Those of us expecting Bush to set a historic low in approval ratings by this fall have been watching the composite poll results from pollster.com and reported and enhanced by the political arithmetik blog with the whole trend for Bush's two terms and historical comparisons.
Since April 27, the Broder bounce and support for the Bush bubble has weakened enough (by Republican support finally giving way to reality) that the overall, strong trend has returned. The state of no confidence we tracked in my series earlier this year met the combined remaining strength of the Rove message machine and Congressional balwarks -- but they have only delayed, and many of us believe, intensified, the power of the downward trend.
We broke through 30% on this composite measure.
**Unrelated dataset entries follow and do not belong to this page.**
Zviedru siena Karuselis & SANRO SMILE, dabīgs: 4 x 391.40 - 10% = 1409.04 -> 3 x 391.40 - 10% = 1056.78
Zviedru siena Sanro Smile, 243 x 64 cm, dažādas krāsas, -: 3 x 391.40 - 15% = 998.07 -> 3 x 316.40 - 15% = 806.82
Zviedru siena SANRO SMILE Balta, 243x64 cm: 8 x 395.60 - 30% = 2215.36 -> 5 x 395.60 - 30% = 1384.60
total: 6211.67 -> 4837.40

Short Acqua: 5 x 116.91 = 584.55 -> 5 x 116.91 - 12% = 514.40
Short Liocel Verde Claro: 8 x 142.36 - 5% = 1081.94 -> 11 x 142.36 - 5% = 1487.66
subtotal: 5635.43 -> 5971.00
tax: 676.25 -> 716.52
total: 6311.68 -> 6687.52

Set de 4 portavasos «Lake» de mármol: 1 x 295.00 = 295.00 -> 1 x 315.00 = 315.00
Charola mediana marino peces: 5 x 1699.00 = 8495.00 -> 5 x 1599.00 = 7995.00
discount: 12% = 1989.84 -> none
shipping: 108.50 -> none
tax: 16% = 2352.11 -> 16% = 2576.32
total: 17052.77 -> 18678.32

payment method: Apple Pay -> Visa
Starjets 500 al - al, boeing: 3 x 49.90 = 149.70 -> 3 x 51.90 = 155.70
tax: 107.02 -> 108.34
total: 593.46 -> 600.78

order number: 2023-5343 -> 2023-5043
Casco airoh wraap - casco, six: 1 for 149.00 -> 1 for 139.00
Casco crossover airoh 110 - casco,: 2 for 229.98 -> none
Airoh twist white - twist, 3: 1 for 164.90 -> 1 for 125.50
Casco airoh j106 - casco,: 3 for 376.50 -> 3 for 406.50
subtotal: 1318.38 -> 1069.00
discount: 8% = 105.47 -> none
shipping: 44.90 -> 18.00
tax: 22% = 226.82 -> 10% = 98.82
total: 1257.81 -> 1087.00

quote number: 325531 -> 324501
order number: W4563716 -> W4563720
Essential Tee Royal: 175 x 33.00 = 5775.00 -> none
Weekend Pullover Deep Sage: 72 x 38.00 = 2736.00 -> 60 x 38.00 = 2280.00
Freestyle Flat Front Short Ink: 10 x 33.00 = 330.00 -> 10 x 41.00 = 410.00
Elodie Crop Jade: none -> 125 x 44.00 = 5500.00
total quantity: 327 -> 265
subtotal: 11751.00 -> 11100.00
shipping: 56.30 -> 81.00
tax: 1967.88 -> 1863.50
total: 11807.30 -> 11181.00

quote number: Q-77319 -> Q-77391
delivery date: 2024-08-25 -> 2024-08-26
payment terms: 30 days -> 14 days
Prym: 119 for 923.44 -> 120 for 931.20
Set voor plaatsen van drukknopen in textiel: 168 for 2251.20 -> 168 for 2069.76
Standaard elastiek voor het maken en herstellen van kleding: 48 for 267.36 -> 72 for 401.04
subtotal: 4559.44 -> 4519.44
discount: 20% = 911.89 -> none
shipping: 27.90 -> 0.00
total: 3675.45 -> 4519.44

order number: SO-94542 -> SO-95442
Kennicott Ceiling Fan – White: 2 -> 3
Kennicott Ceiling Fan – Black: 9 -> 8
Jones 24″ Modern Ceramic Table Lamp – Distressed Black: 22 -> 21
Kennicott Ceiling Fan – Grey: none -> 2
Since that means something to people, it means something to our system of government.
On politicalarithmetik we can see the whole picture. Comparing this to all Presidents since polling started in 1937 (with a hiatus during World War II), we can see the Bush Administration has the distinction of the most linear trend of any.
In dynamic systems modelling, we look at graphs like this as an indicator of a catastrophe curve emerging, and one that results from some factor in the system attempting to overmanage the system (like a driver on slick ice losing control -- the car may spin but the trajectory of the car as-a-whole becomes very linear -- until it hits something). We have seen, and discussed in detail, the control the Rove machine has attempted over public opinion and voting at all levels of our government. We have seen the Republican party cheat all the rules, from voting machines to using US Attorneys to game the voting rules at all levels of the game. We have seen the MSM and coordinated message machine spread to amazing dimensions.
The result is the same as when a person is caught after telling layers of lies for years: the lies unraveled reveal new lies, which unravel, etc.... When "the public" get the idea the lies will continue ad naseum (interestingly, even if the lies are running out -- the sense of direction is the only important factor here), they shut out all defenses and let go of all concern for "fair play". When a crowd watching a game comes to believe a player is cheating, the game is over -- and maybe the season.
Human beings respond in zillions of different ways. When we measure behavior we can only see a few of those ways. Polls are only one measure of one range of behaviors. But other human beings react to some numbers, and Presidential approval is one of those numbers. In typical nonlinear fashion, the measure itself becomes part of the control loop of the system (public opinion, in this case) itself. That short-circuiting of control often leads to catastrophic failure of the system. Thus, we call graphs like this an indicator of a catastrophe curve underway. These very real situations are so powerful they cannot be stopped or "bounced" past a certain point. Whether that point has been reached we cannot know yet, but the trend is gaining strength and accelerating.
Read it and cheer, Kossacks. We are part of that control loop, and we are having an effect -- a major one. The system of public confidence is crashing on this Administration like few others (any of those measured like this, anyway), and the crash is accelerating.
Keep feeding the loop. The real fun begins below 22%.